JMPD/Protection des données: deux (02) techniques efficaces

La protection des données à caractère privées est au centre des attentions ce jeudi, 28 janvier 2021. En effet, la…


La protection des données à caractère privées est au centre des attentions ce jeudi, 28 janvier 2021. En effet, la communauté internationale célèbre en ce jour, la Journée Mondiale de la Protection des Données (JMPD). Avec Internet, protéger ses données devient aujourd’hui une priorité, mais comment s’y prendre ?

Dans cet article, Lomegraph partage avec vous deux (02) techniques efficaces livrées par un spécialiste du domaine numérique sur les antennes de Pyramide Fm. Il s’agit du promoteur de la plateforme digitale E-Agrobusiness Edeh Dona Etchri. Il est aussi le concepteur de solutions de sécurisation numérique d’événement.

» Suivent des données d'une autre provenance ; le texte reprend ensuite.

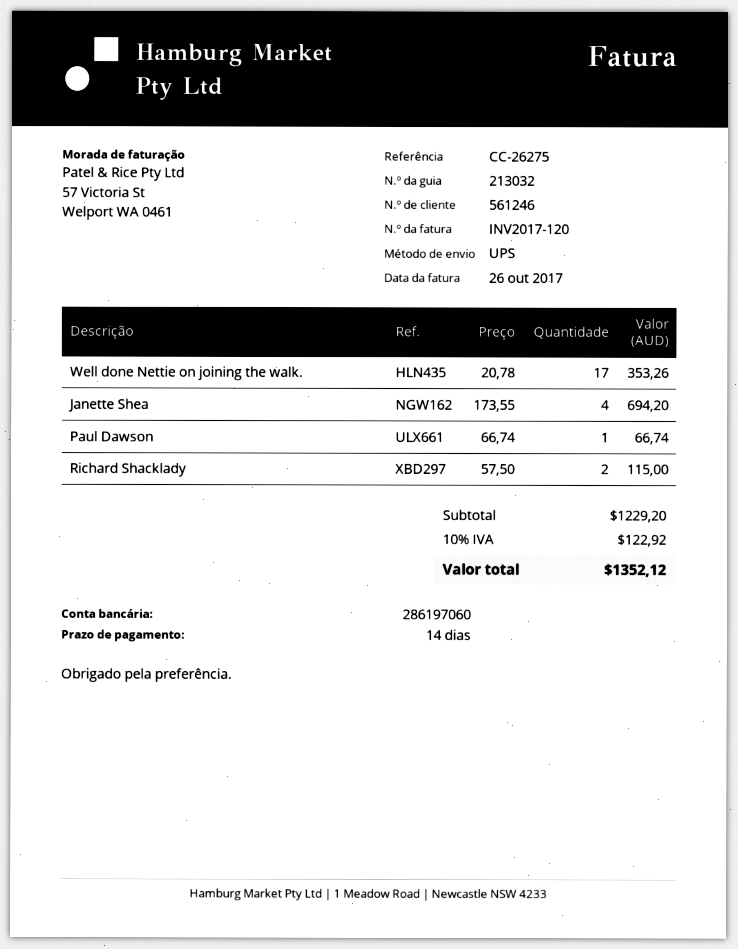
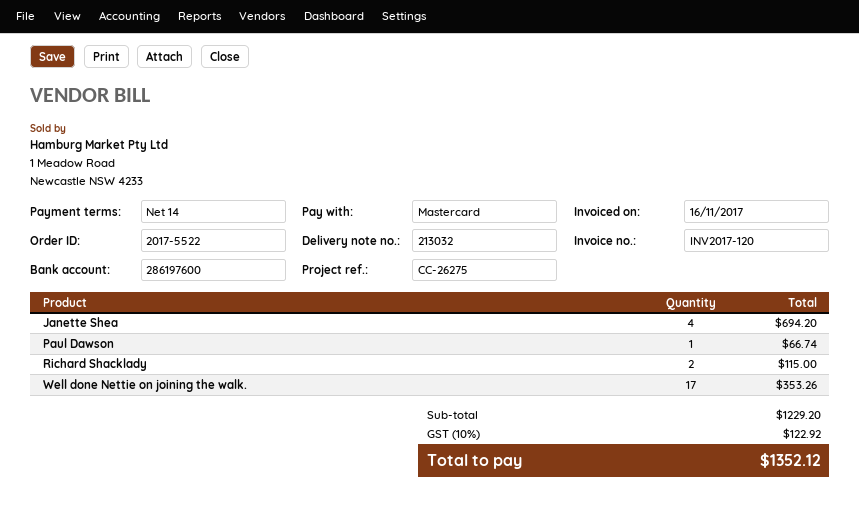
invoice date: 2017-10-26 -> 2017-11-16
bank account: 286197060 -> 286197600

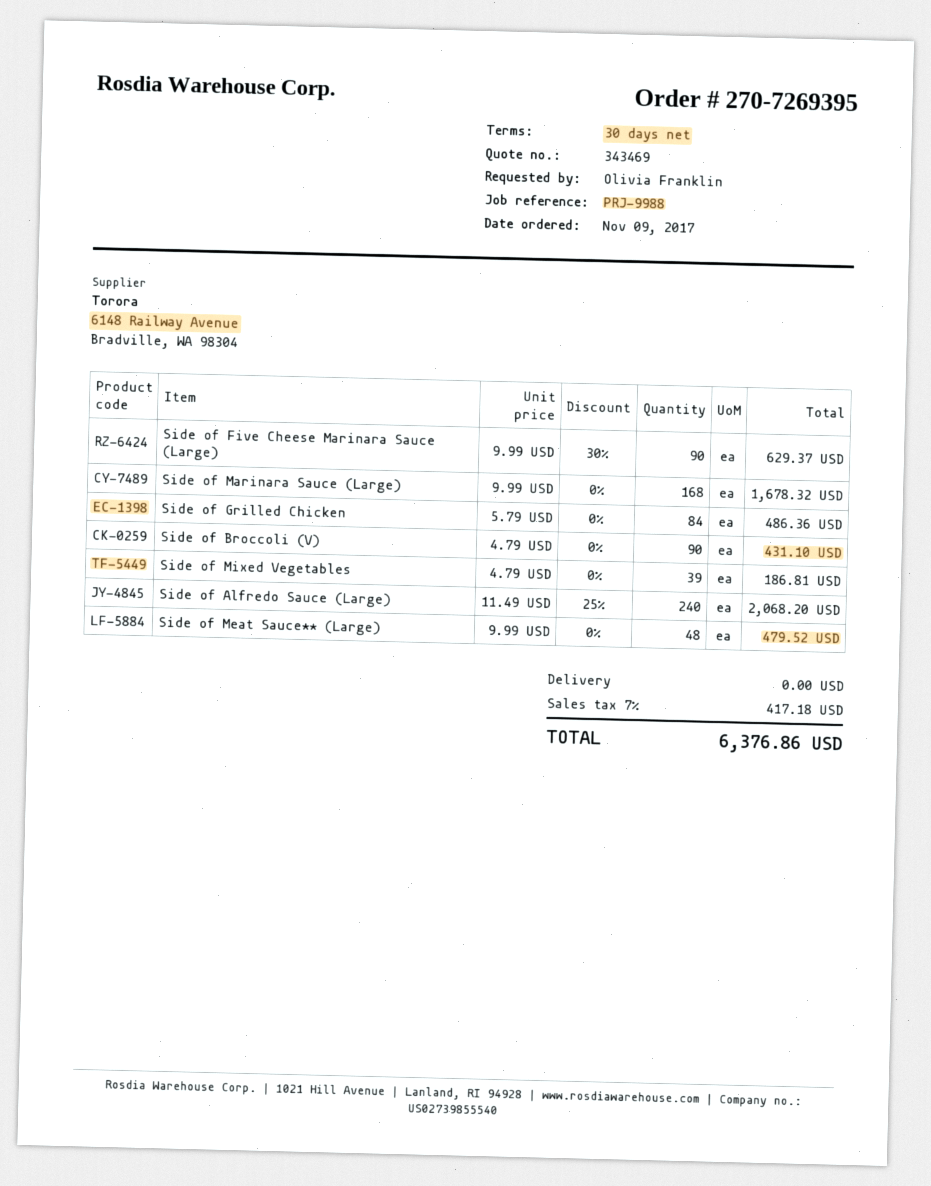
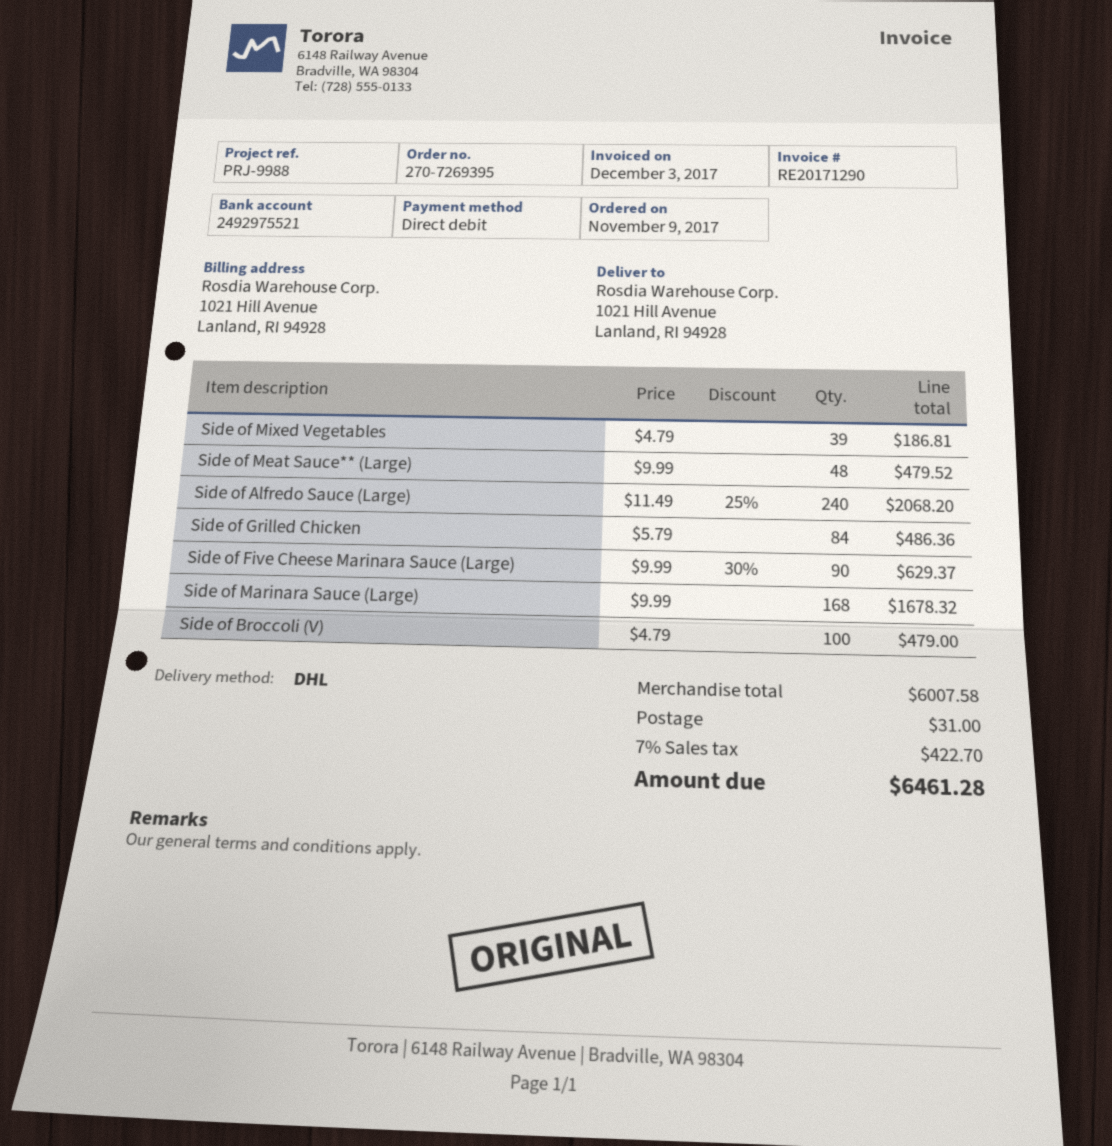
Side of Broccoli (V): 90 x 4.79 = 431.10 -> 100 x 4.79 = 479.00
shipping: 0.00 -> 31.00
tax: 7% = 417.18 -> 7% = 422.70
total: 6376.86 -> 6461.28

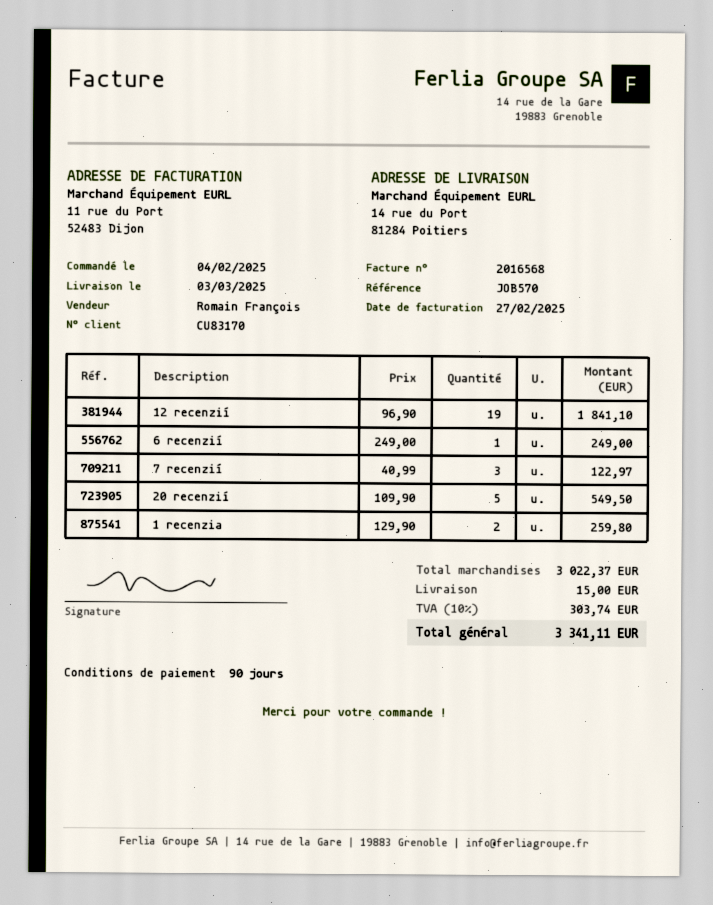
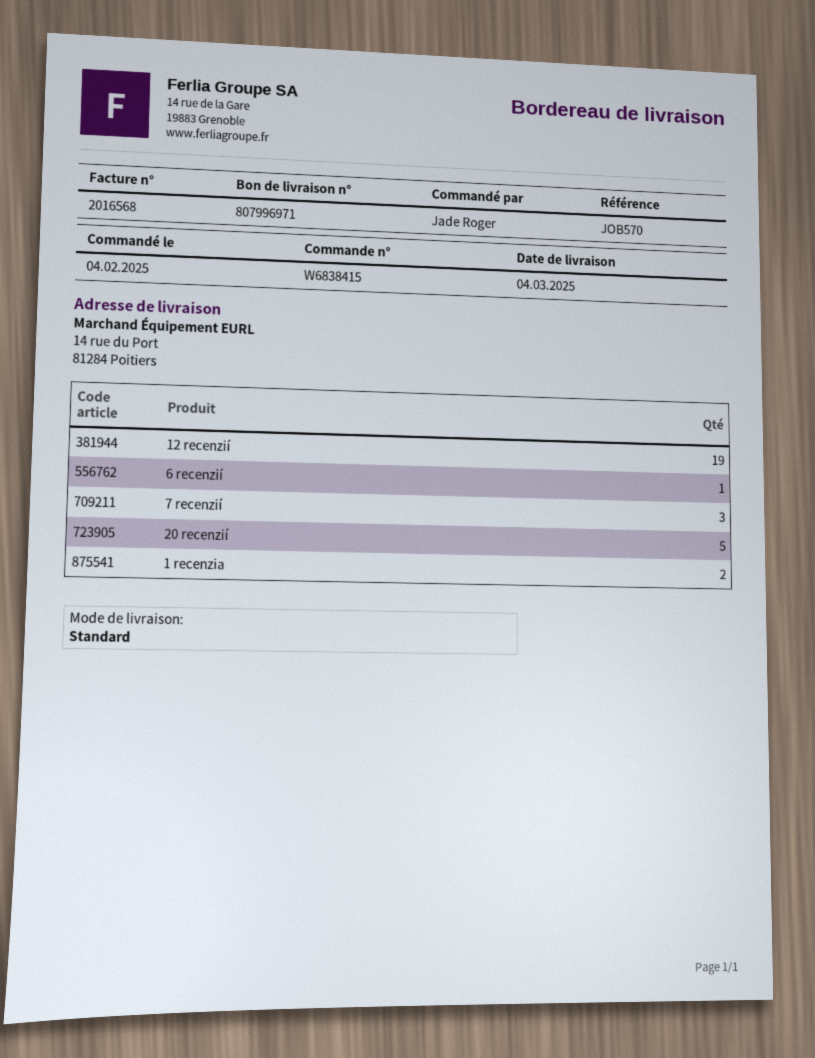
delivery date: 2025-03-03 -> 2025-03-04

Protection des données: penser à une cartographie de traitement

Instaurée par la Commission européenne, la première JMPD a été observée le 28 janvier 2007. L’initiative vise, d’une part, à attirer l’attention des citoyens sur le respect de leurs libertés et droits fondamentaux. D’autre part, il s’agit de les sensibiliser sur l’importance de la protection de leurs données personnelles.

Pour protéger efficacement ces données personnelles, conseille Edeh Dona Etchri, il faut les repérer, les canaliser, les confiner et les sécuriser. Cependant, il faudrait y procéder avec méthode. « Il faut penser à une cartographie de traitement, c’est-à-dire renoncer tous les traitements possibles des données à caractère personnelles », informe le spécialiste.

Quelle que soit la nature des traitements (automatisés ou non), rappelle Edeh Etchri, c’est la même démarche. Il peut avoir des collectes numériques ou des collectes traditionnelles (en papier).

Penser à une cartographie des risques

Après l’étape de traitement, il faudrait aussi consacrer un petit temps pour établir une cartographie des risques éventuels. Ici, la démarche de protection des données consiste à recenser tous les risques pouvant subvenir dans la manipulation ou la conservation de ces données. C’est justement le point partagé par l’agence de communication SIGMA CORPORATION qui est spécialisée dans le digital. Pour elle, cette ère de numérisation des services des administrations en Afrique essentiellement de l’ouest nécessite une bonne sécurisation des données au risque d’exposer les supports de stockage numérique aux cyberattaques.

« Il s’agit d’apprécier vraiment les risques engendrés par chaque traitement », précise l’acteur numérique. Exemple : accès illégitimes à ses données, modifications non autorisées de ses données, ou la disparition totale/partielle de ses données.

Répertorier les risques liés au manque de protection des données ne suffit pas. Après cette étape, indique Edeh Dona Etchri, il faut pouvoir aussi identifier les sources ou menaces de risques. D’après l’expert Etchri, les menaces peuvent être dues aux sources humaines internes ou externes. Elles peuvent également être la conséquence d’une fuite de données accidentelles ou d’une intention malveillante.